NEED FOR MORE WOMEN IN WORKFORCE
The Economic Survey acknowledged this and highlighted that the state should design policies that better involve women in the economy. It quoted the World Bank, noting that “no country can develop and achieve its full potential if half of its population is locked in non-remunerative, less productive and non-economic activities.”
Ignoring India’s declining female labour force participation at a time of economic distress is a mistake. Involving women in the economy is not a social cause — it is a source of efficiency gains and economic growth. In a country where young women’s education is now at par with men’s, ignoring that half of the population isn’t participating equally in the economy means we are missing out on innovation, entrepreneurship, and productivity gains.

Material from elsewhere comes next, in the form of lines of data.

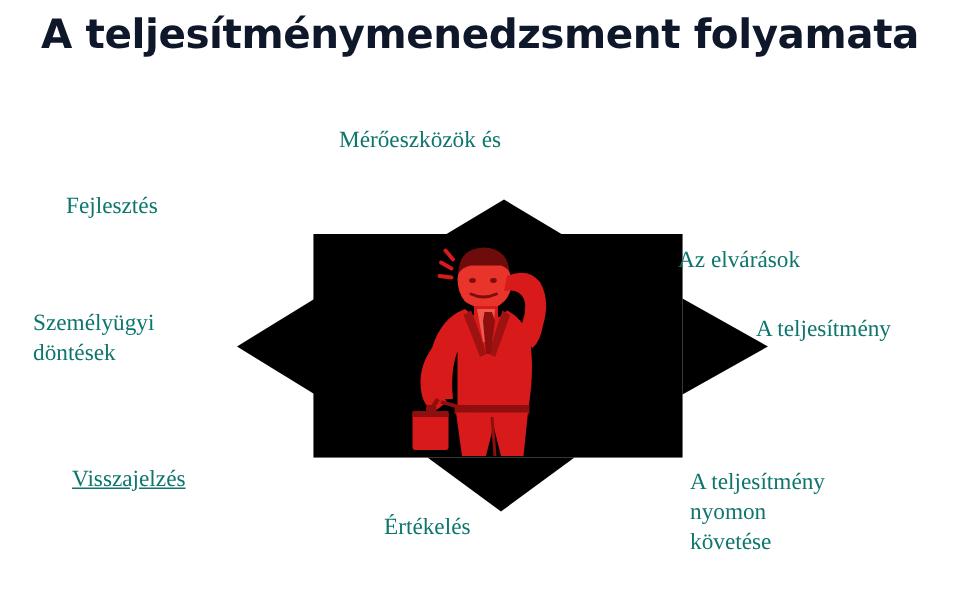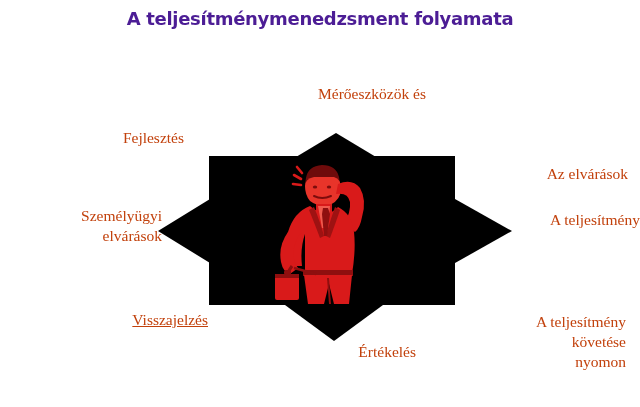--- a/index.html
+++ b/index.html
@@ -16,24 +16,24 @@
     font-family: "Liberation Serif", "DejaVu Serif", serif;
   }
 
   
   .title {
     position: absolute;
     left: 0;
     top: 8px;
     width: 640px;
     text-align: center;
-    color: #4c1d95;
+    color: #0f172a;
     font-family: "DejaVu Sans", "Liberation Sans", sans-serif;
     font-weight: bold;
-    font-size: 18px;
+    font-size: 27px;
     letter-spacing: -0.3px;
     white-space: nowrap;
   }
 
   
   .center-image {
     position: absolute;
     left: 209px;
     top: 156px;
     width: 246px;
@@ -74,25 +74,25 @@
     left: 455px;
     top: 199px;
     border-top: 32px solid transparent;
     border-bottom: 32px solid transparent;
     border-left: 57px solid #000000;
   }
 
   
   .label {
     position: absolute;
-    color: #c2410c;
+    color: #0f766e;
     font-family: "Liberation Serif", "DejaVu Serif", serif;
     font-size: 15.5px;
     line-height: 1.28;
-    text-align: right;
+    text-align: left;
   }
 
   .lbl-top        { left: 226px; top: 84px;  width: 200px; }
   .lbl-top-left   { left: 44px;  top: 128px; width: 140px; }
   .lbl-top-right  { left: 452px; top: 122px; width: 176px; margin-top: 42px; }
   .lbl-left       { left: 22px;  top: 206px; width: 140px; }
   .lbl-right      { left: 504px; top: 210px; width: 136px; }
   .lbl-bot-left   { left: 48px;  top: 310px; width: 160px; text-decoration: underline; }
   .lbl-bot-right  { left: 460px; top: 312px; width: 166px; }
   .lbl-bottom     { left: 256px; top: 342px; width: 160px; }
@@ -162,34 +162,34 @@
   <div class="label lbl-top-left">
     <div>Fejlesztés</div>
   </div>
 
   <div class="label lbl-top-right">
     <div>Az elvárások</div>
   </div>
 
   <div class="label lbl-left">
     <div>Személyügyi</div>
-    <div>elvárások</div>
+    <div>döntések</div>
   </div>
 
   <div class="label lbl-right">
     <div>A teljesítmény</div>
   </div>
 
   <div class="label lbl-bot-left">
     <div>Visszajelzés</div>
   </div>
 
   <div class="label lbl-bot-right">
     <div>A teljesítmény</div>
+    <div>nyomon</div>
     <div>követése</div>
-    <div>nyomon</div>
   </div>
 
   <div class="label lbl-bottom">
     <div>Értékelés</div>
   </div>
 
 </div>
 
 </body></html>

IMPORTANCE OF WOMEN IN INDIAN ECONOMY
A report by McKinsey Global Institute suggests that if women participated in the Indian economy at the level men do, annual GDP could be increased by 60 per cent above its projected GDP by 2025.
WHAT COULD BE DONE TO INCREASE WOMEN’S PARTICIPATION?
Continuing to improve ease of doing business and addressing rigid labour market regulations can also draw more women into high-potential sectors, such as those supported under Assemble in India.
It would be nice if the government matches its words with deeds and increases funding to programmes targeting women.
Until then, policy can build on the fact that pulling women into the economy isn’t just a function of budget allocations or social sector programmes. It’s also a matter of thoughtful policy design and political will.